Re: [PATCH] generic/391: check inode metadata on f{data}sync after power-cut

Eryu Guan <eguan@xxxxxxxxxx> · Fri, 18 Nov 2016 00:51:32 +0800

On Thu, Nov 17, 2016 at 11:32:03AM -0500, Brian Foster wrote:
[snip some unrelated context]
> > > > > +{
> > > > > +	src/godown $SCRATCH_MNT >> $seqres.full
> > > > > +	$XFS_IO_PROG -r -c "stat -v" $1 >$tmp.before
> > > > 
> > > > Shouldn't we call godown *after* xfs_io -c stat? I saw EIO on this
> > > > xfs_io command and all sub-tests reported stat diff.
> > > > 
> > > 
> > > Yeah.. I haven't run the test, but I would expect pretty much anything
> > > to return an error after an fs shutdown.
> > > 
> > > > And perhaps we need to flush the log on godown for XFS? i.e.
> > > > 
> > > > src/godown -f $SCRATCH_MNT >> $seqres.full
> > > > 
> > > 
> > > I don't think this is necessary. The semantics of fsync() dictate that
> > > the fs do what is necessary to make the file persistent on disk. This
> > > means it is the fs responsibility to ensure the changes are logged on
> > > disk.
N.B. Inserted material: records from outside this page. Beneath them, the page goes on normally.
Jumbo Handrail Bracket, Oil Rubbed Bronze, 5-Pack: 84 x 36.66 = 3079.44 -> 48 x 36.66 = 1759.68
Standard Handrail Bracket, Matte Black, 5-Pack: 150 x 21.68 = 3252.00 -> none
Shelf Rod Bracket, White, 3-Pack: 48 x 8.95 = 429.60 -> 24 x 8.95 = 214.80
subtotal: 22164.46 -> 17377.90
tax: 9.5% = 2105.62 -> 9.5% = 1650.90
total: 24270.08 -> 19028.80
Indeed, xfs_file_fsync() calls _xfs_log_force_lsn() to flush the
> > > log up to the most recent LSN that covered the inode in question.
> > > 
> > > > Otherwise XFS fails all the "1024" & fsync tests (after I fixed the
> > > > godown & xfs_io order locally), fdatasync tests are fine.
> > > > 
> > > > @@ -1,8 +1,16 @@
> > > >  QA output created by 391
> > > >  ==== i_size 1024 test with fsync ====
> > > > +6c6
> > > > +< stat.blocks = 8200
> > > > +---
> > > > +> stat.blocks = 16256
> > > >  ==== i_size 4096 test with fsync ====
> > > >  ==== i_time test with fsync ====
> > > >  ==== fpunch 1024 test with fsync ====
> > > > +6c6
> > > > +< stat.blocks = 8208
> > > > +---
> > > > +> stat.blocks = 24576
> > > >  ==== fpunch 4096 test with fsync ====
> > > > 
> > > > Not sure if this is the expected behavior on XFS. cc'ed xfs list for
> > > > some inputs.
> > > > 
> > > 
> > > Am I reading this correctly that you're seeing more blocks than
> > > expected? If so, preallocation perhaps?
> > 
> > Yes, you're correct, I see more blocks after godown than before godown.
> > 
> > I tried adding "-o allocsize=4k" to MOUNT_OPTIONS, it works but not
> > always. e.g. on a host with sunit/swidth reported from underlying block
> > device, test still fails.
> > 
> 
> I'm not quite sure where the preallocation is coming from in that case.
> It looks like it should honor allocsize, so that might be worth looking
> into.
> 
> > # xfs_info /mnt/xfs
> > meta-data=/dev/mapper/systemvg-testlv2 isize=512    agcount=16, agsize=245696 blks
> >          =                       sectsz=512   attr=2, projid32bit=1
> >          =                       crc=1        finobt=1 spinodes=0 rmapbt=0
> >          =                       reflink=0
> > data     =                       bsize=4096   blocks=3931136, imaxpct=25
> >          =                       sunit=64     swidth=192 blks
> > naming   =version 2              bsize=4096   ascii-ci=0 ftype=1
> > log      =internal               bsize=4096   blocks=2560, version=2
> >          =                       sectsz=512   sunit=64 blks, lazy-count=1
> > realtime =none                   extsz=4096   blocks=0, rtextents=0
> > 
> > Part of the test diff:
> >  ==== i_size 1024 test with fsync ====
> > +6c6
> > +< stat.blocks = 8200
> > +---
> > +> stat.blocks = 8704
> > 
> > On the other hand, adding "-f" to godown always works for me.
> >
> 
> I'm guessing the difference here is that fsync flushes the inode with
> preallocation, but preallocation is typically cleaned up on file close
> (when xfs_io exits). So a subsequent log flush at shutdown may flush
> the transaction that clears out post-eof blocks. Note that it may also
> hit the disk without the log forcing shutdown, it's just not guaranteed
> in that case.
> 
> The right thing to do is probably deal with preallocation explicitly in
> the test. E.g., a truncate of the file to the current size after a
> potentially preallocated write, but before the fsync, should always
> result in an equivalent blocks count post-recovery.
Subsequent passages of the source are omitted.